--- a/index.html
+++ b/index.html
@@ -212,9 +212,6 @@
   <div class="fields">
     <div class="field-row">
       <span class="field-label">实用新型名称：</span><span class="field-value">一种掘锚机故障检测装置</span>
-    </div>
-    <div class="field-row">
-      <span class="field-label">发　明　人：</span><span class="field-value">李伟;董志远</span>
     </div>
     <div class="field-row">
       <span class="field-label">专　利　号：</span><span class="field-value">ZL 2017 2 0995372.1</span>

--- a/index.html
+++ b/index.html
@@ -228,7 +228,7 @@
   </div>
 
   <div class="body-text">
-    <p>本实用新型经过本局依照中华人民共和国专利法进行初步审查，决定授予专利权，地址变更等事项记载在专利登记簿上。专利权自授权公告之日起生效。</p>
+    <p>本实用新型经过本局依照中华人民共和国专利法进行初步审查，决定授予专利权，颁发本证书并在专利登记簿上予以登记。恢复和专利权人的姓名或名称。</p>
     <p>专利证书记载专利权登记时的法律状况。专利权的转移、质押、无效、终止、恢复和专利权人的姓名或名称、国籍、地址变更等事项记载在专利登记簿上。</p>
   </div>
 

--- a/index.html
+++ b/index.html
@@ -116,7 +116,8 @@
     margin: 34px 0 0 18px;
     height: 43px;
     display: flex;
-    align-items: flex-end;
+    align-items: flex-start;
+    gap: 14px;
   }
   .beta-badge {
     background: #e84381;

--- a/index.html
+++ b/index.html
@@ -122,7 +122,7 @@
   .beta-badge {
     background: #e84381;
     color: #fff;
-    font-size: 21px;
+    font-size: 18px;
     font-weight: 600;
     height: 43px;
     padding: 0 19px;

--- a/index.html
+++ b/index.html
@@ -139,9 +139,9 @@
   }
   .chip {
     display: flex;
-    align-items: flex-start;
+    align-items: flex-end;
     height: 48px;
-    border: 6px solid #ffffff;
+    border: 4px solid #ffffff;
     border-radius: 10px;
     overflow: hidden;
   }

__Exercise__. Working through the listing above, count every line that holds "align" and answer with the count alone.

__Expected answer__. 4